# My RAI experience



## India (Sep 28, 2013)

Since I asked a bunch of questions prior to my RAI, I figured I'd post my personal answers for the next people who come here with questions. 

I had a TT in September. I had a 5 x 3 x 2 cm tumor on the left side of my thyroid but the surgeon took out 18 lymph nodes (8 on the right side, 10 on the left) and none were cancerous.

I did the LID (low iodine diet) for a little over 2 weeks prior to RAI and continuing for 4 days after RAI. More on that in another thread.

Fortunately, my insurance covered Thyrogen so I had 2 shots instead of going off my thyroid meds. I didn't have any side effects from the shots other than the shot area being slightly sore (but not so much that I had trouble with sitting or sleeping).

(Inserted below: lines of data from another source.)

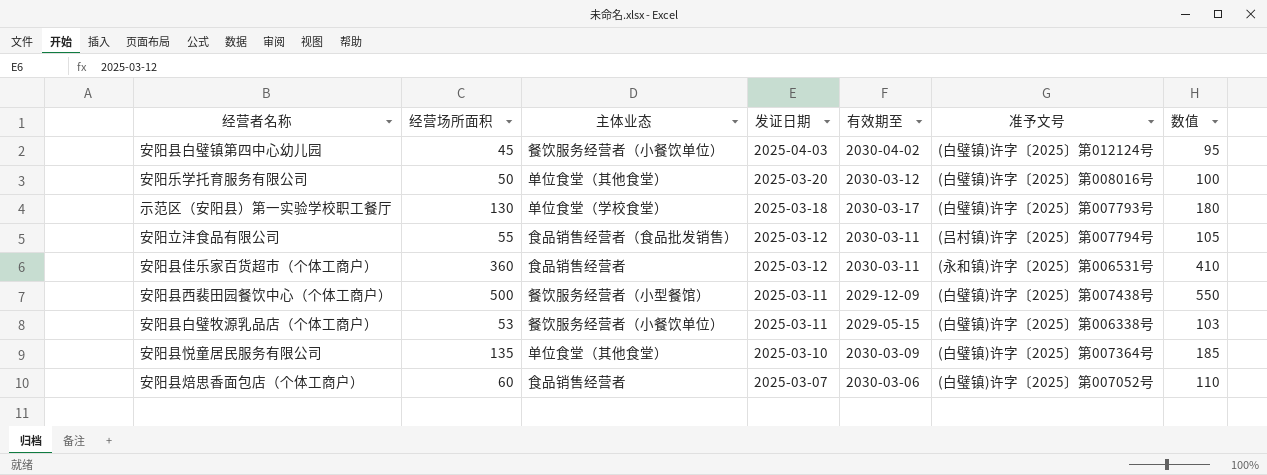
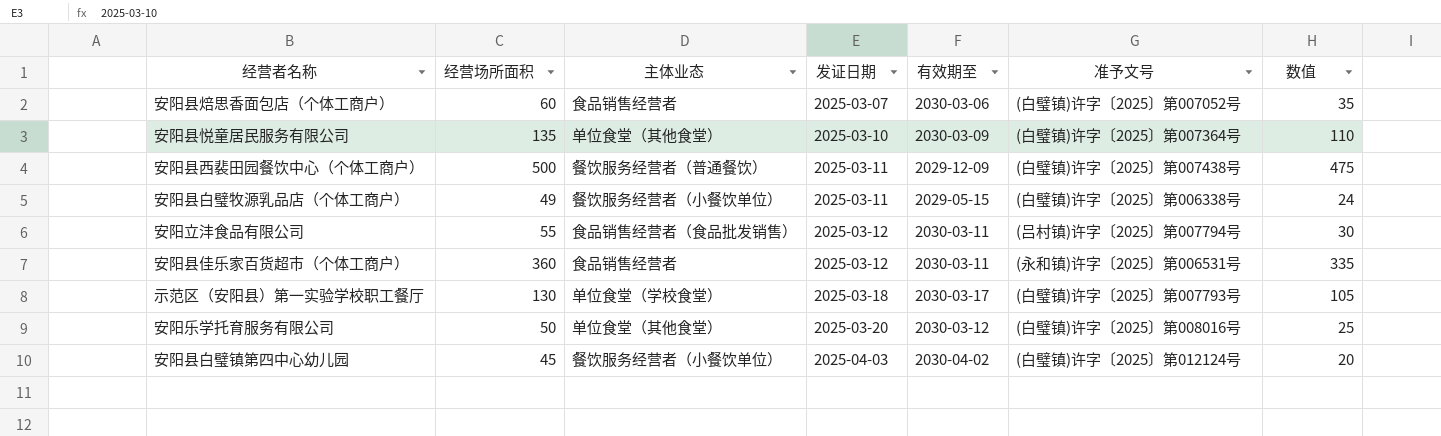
row order: 发证日期 descending -> 发证日期 ascending
column 数值 | formula: [经营场所面积] + 50 -> [经营场所面积] - 25
安阳县西裴田园餐饮中心（个体工商户） | 主体业态: 餐饮服务经营者（小型餐馆） -> 餐饮服务经营者（普通餐饮）
安阳县白璧牧源乳品店（个体工商户） | 经营场所面积: 53 -> 49

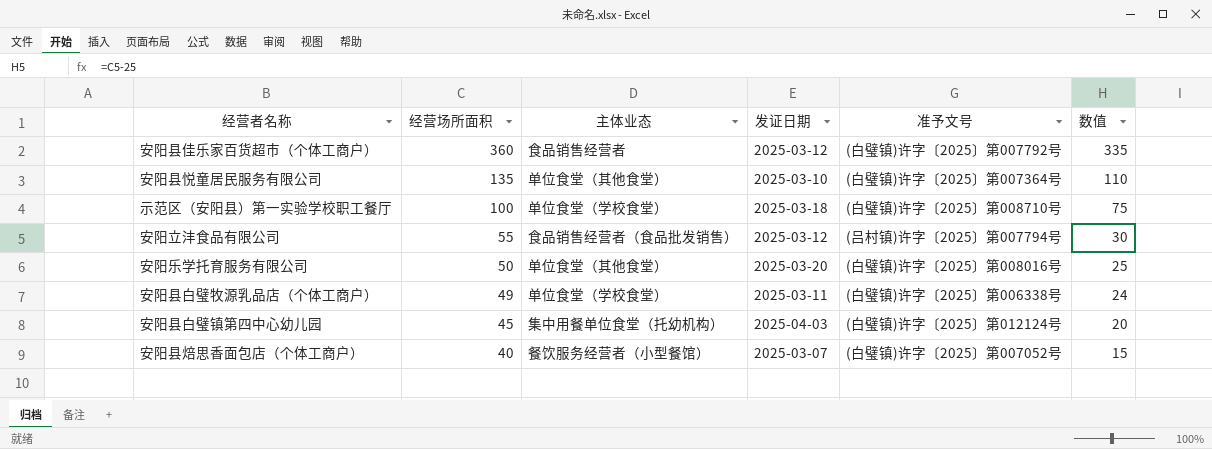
row order: 发证日期 ascending -> 经营场所面积 descending
column 有效期至 | position: 5 -> none
row 安阳县西裴田园餐饮中心（个体工商户）: 500 | 餐饮服务经营者（普通餐饮） | 2025-03-11 | 2029-12-09 | (白璧镇)许字〔2025〕第007438号 | 475 -> none
安阳县佳乐家百货超市（个体工商户） | 准予文号: (永和镇)许字〔2025〕第006531号 -> (白璧镇)许字〔2025〕第007792号
示范区（安阳县）第一实验学校职工餐厅 | 经营场所面积: 130 -> 100
示范区（安阳县）第一实验学校职工餐厅 | 准予文号: (白璧镇)许字〔2025〕第007793号 -> (白璧镇)许字〔2025〕第008710号
示范区（安阳县）第一实验学校职工餐厅 | 数值: 105 -> 75
安阳县白璧牧源乳品店（个体工商户） | 主体业态: 餐饮服务经营者（小餐饮单位） -> 单位食堂（学校食堂）
安阳县白璧镇第四中心幼儿园 | 主体业态: 餐饮服务经营者（小餐饮单位） -> 集中用餐单位食堂（托幼机构）
安阳县焙思香面包店（个体工商户） | 经营场所面积: 60 -> 40
安阳县焙思香面包店（个体工商户） | 主体业态: 食品销售经营者 -> 餐饮服务经营者（小型餐馆）
安阳县焙思香面包店（个体工商户） | 数值: 35 -> 15

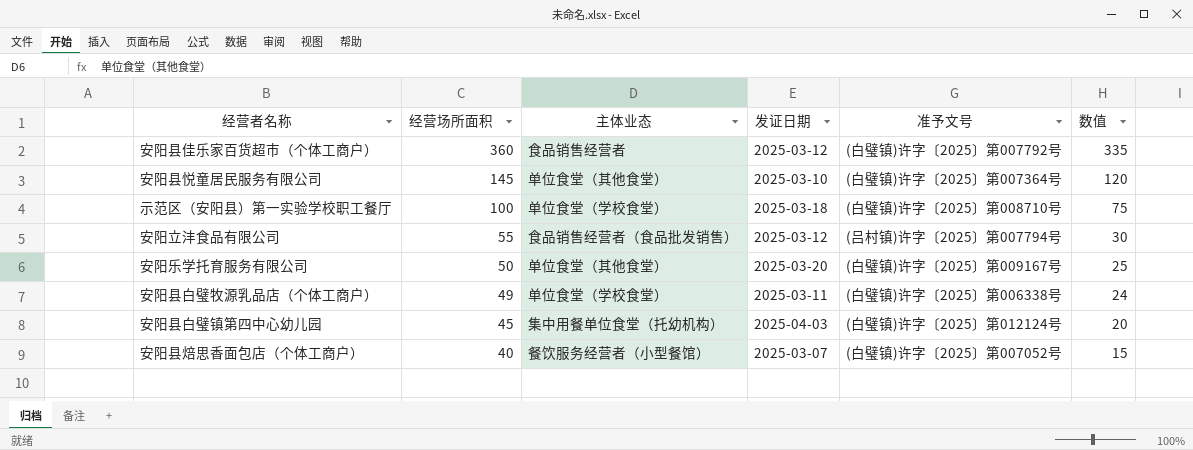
安阳县悦童居民服务有限公司 | 经营场所面积: 135 -> 145
安阳县悦童居民服务有限公司 | 数值: 110 -> 120
安阳乐学托育服务有限公司 | 准予文号: (白璧镇)许字〔2025〕第008016号 -> (白璧镇)许字〔2025〕第009167号

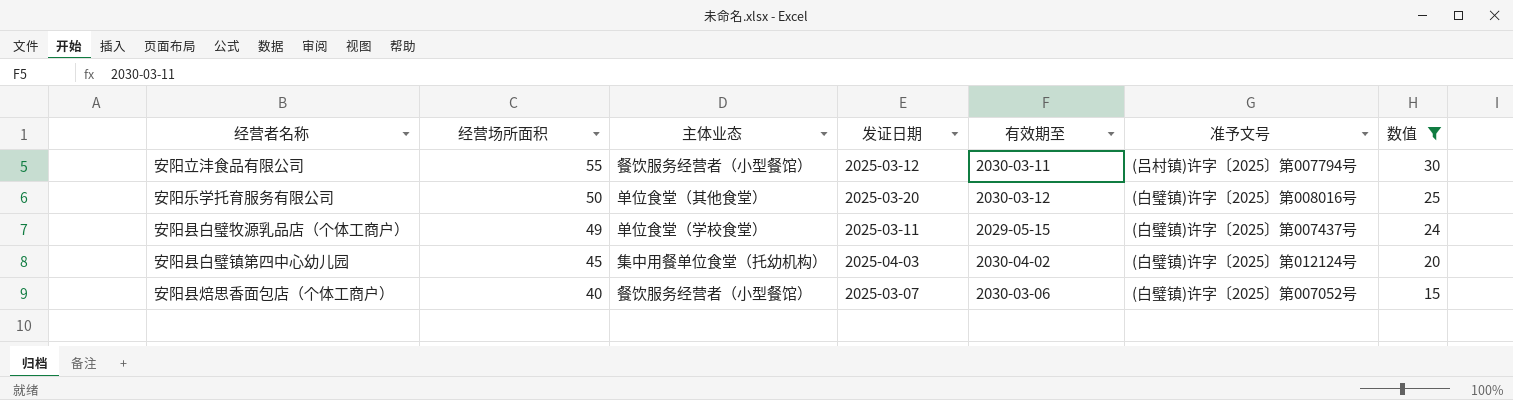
filter: none -> 数值 <= 30
column 有效期至 | position: none -> 5
安阳立沣食品有限公司 | 主体业态: 食品销售经营者（食品批发销售） -> 餐饮服务经营者（小型餐馆）
安阳乐学托育服务有限公司 | 准予文号: (白璧镇)许字〔2025〕第009167号 -> (白璧镇)许字〔2025〕第008016号
安阳县白璧牧源乳品店（个体工商户） | 准予文号: (白璧镇)许字〔2025〕第006338号 -> (白璧镇)许字〔2025〕第007437号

Since I didn't know well in advance if I would have Thyrogen or not, I assumed I'd be hypo and froze a lot of LID meals. That turned out to be a good thing as I transitioned from Cytomel to Synthroid (generic versions of each) during those weeks. I took about 12 mcg of Cytomel for the first week or so of being on Synthroid to keep from going too hypo (this was my own doing, not my endo's, based on what others had said; my friend's endo said people should be weaned from cytomel while switching instead of making an abrupt switch). I was still tired and took some naps the week after I stopped the Cytomel, but after being on Synthroid about 3 weeks I felt fairly normal (for me; I'm sure there will still be a long process of getting my meds adjusted as there has been for everyone else).

Today is a Monday and I had my RAI last Wednesday. They said not to eat anything for 2 hours before and an hour or two afterwards, and also not to take antihistamines the night before or afterwards (something about it interfering with the iodine beforehand and then drying you out too much afterwards). I had 100 mci as a normal-sized capsule. I was worried about swallowing it as I have trouble swallowing pills but I was able to get it down fairly quickly. I had a little bit of nausea for the first day or so, just a queasy feeling that would come and go quickly. I had my endo prescribe anti-nausea meds but I ended up not using them (though in retrospect I should have taken one before bed the first night). Today my neck/throat is sore for the first time but not horribly so.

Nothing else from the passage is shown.